A new research by KU Leuven researchers has found out the biological mechanism that explains why some people experience abdominal pain when they eat certain foods. This finding now paves way for more efficient treatment of what is called the irritable bowel syndrome and other food intolerances.
Statistics show that around 20% of the world’s population suffers from irritable bowel syndrome (IBS), which causes stomach pain or severe discomfort after eating. This also affects their quality of life. Some diets like gluten-free ones can help in giving some relief, but the reason this works is still unknown. The patients are not allergic to foods, nor they have known conditions such as coeliac disease.
Professor Guy Boeckxstaens, a gastroenterologist at KU Leuven and lead author of the new research, said that these patients aren’t taken on a serious note by the physicians and the lack of an allergic response is used as an argument for saying that there is no problem in patients gut physiology.
New insights help us provide more light on the fact that we are dealing with a real disease.
The studies have revealed a mechanism that connects certain foods with activation of the cells that release histamine (called mast cells), and subsequent pain and discomfort.

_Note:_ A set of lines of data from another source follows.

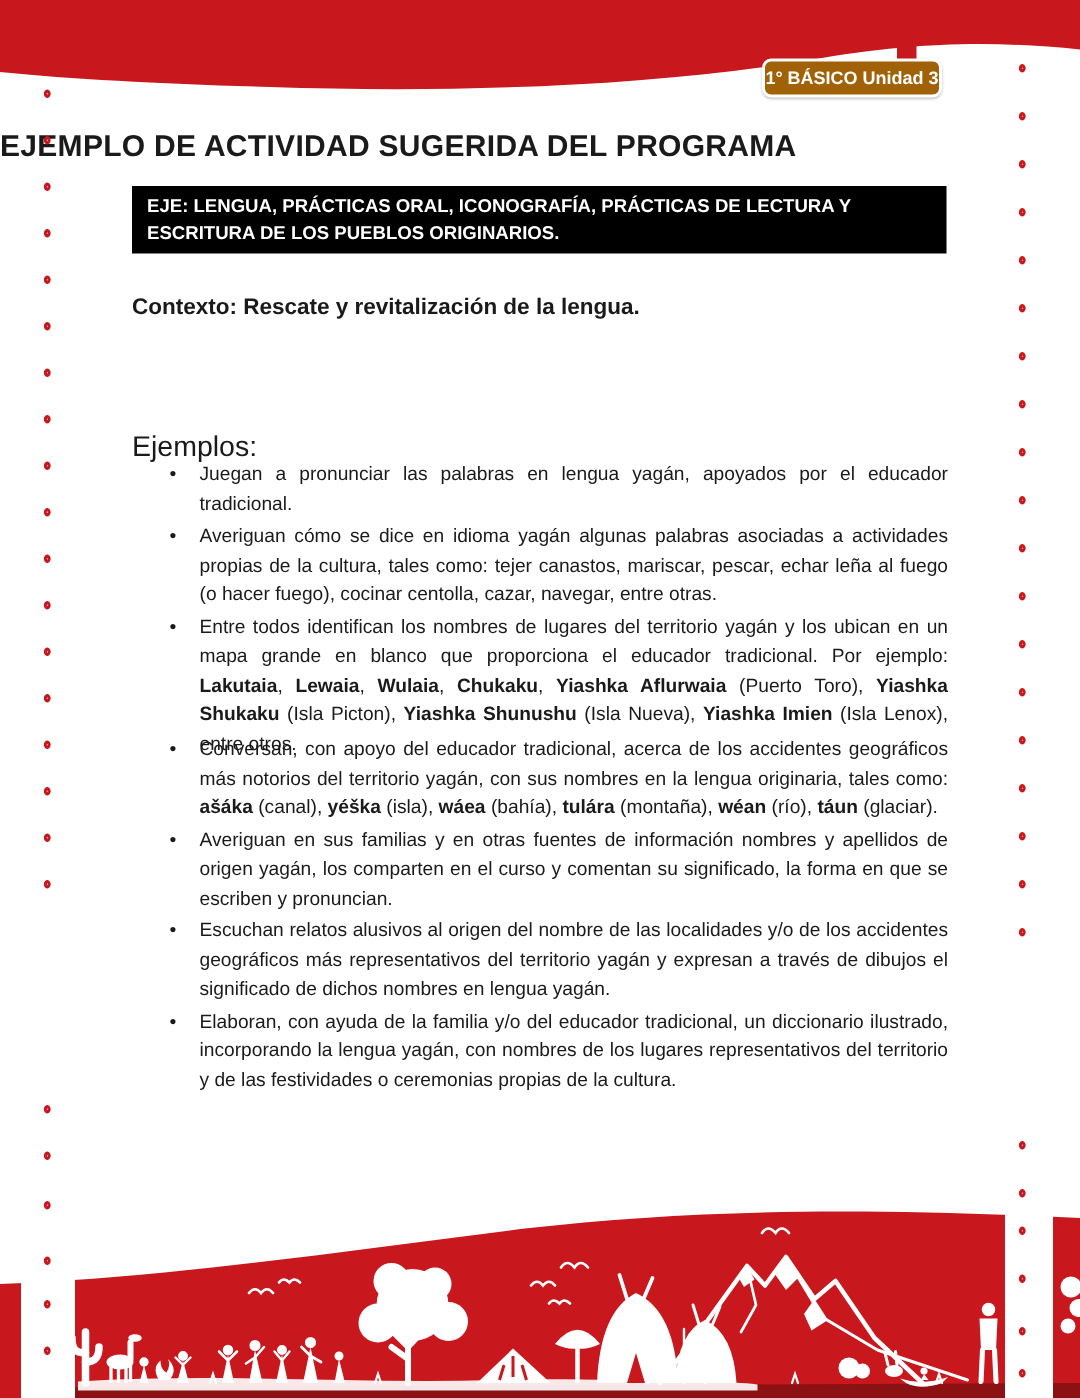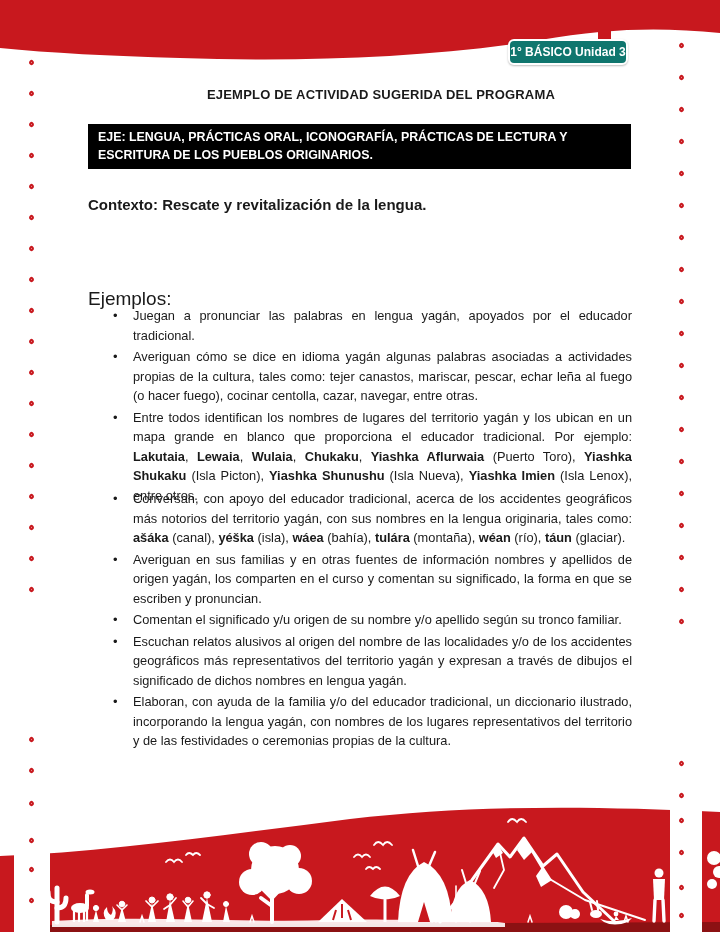"1° BÁSICO Unidad 3" .unit-badge { background: #0f766e -> #a16207 }
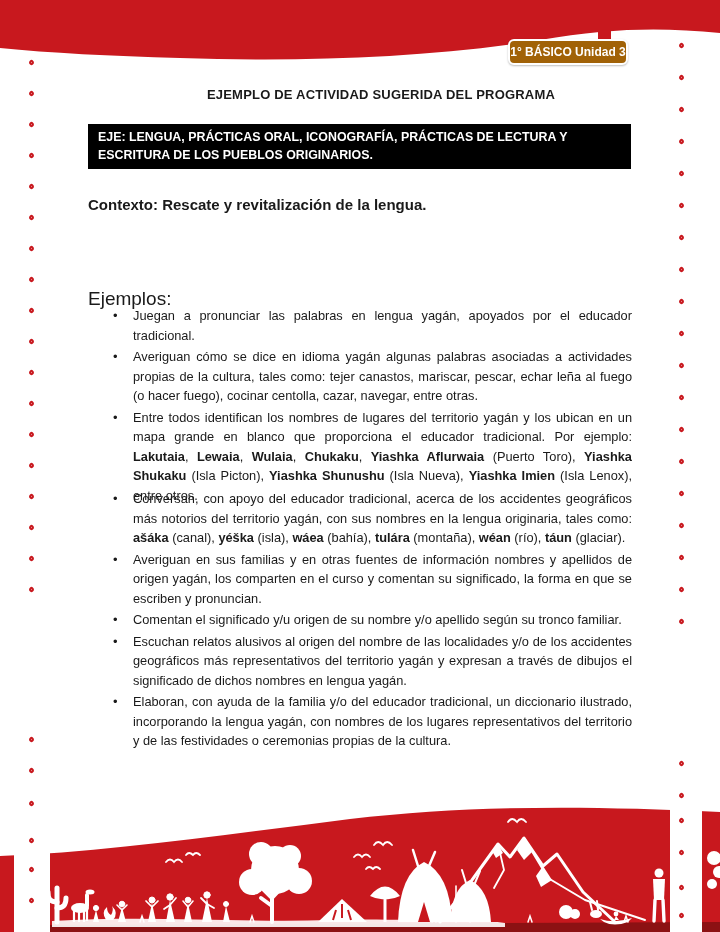"EJEMPLO DE ACTIVIDAD SUGERIDA DEL" .page-title { font-size: 13px -> 20px; margin-left: 42px -> none; text-align: center -> none }
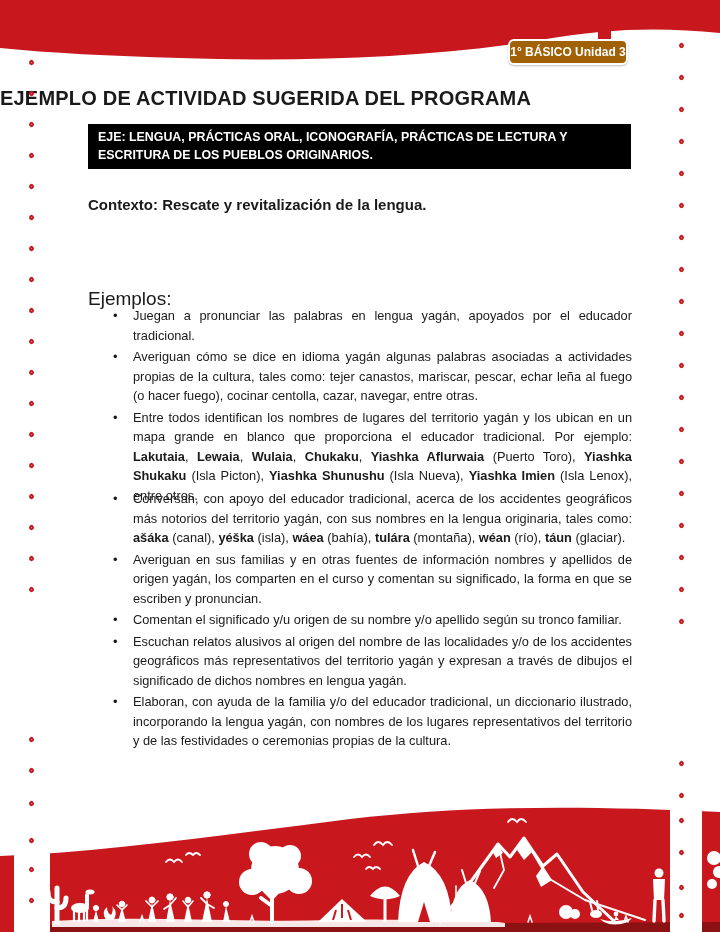"Comentan el significado y/u origen" div.bullet-item { html: <div><span>Comentan el significado y/u origen de su nombre y/o apellido según su tronco familiar.</span></div> -> none }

The work by Professor Boeckxstaens has shown that blocking histamine improves the condition of the people with IBS.
In case of a healthy intestine, the immune system doesn’t react to foods so the first step was to find out what could cause such a tolerance to breakdown.
Since people with IBS often report that their symptoms began after a gastrointestinal infection, such as food poisoning, the researchers started with the idea that an infection, while a particular food is present in the gut, might sensitise the immune system to that food.
They infected mice with a stomach bug, and at the same time fed them ovalbumin, a protein found in egg white that is commonly used in experiments as a model food antigen.
Once the infection is cleared, they would again give the mice ovalbumin in-order to check if the immune system of the mice became sensitive to it. The result was positive,
The ovalbumin on its own provoked mast cell activation, histamine release, and digestive intolerance with increased abdominal pain. This was not the case in mice that had not been infected with the bug and received ovalbumin.
The researchers could then unpick the series of events in immune response that connected the ingestion of ovalbumin to activation of the mast cells. It was found that this immune response occurred in the part of the intestine infected by disruptive bacteria. There were no general symptoms of food allergy.
Boeckxstaens speculates that this points to a spectrum of food-related immune diseases.
One end of the spectrum is an immune response to a food antigen such as in IBS and at the other end, it is a food allergy, comprising a generalised condition of severe mast cell activation, with an impact on breathing, blood pressure, and so on.
After the research on mice, they now studied it on humans. The reaction was similar to that of mice. The small number of people involved makes it in need of more information to confirm the facts. A larger trial is on the way and we hope to get the best of it concluded.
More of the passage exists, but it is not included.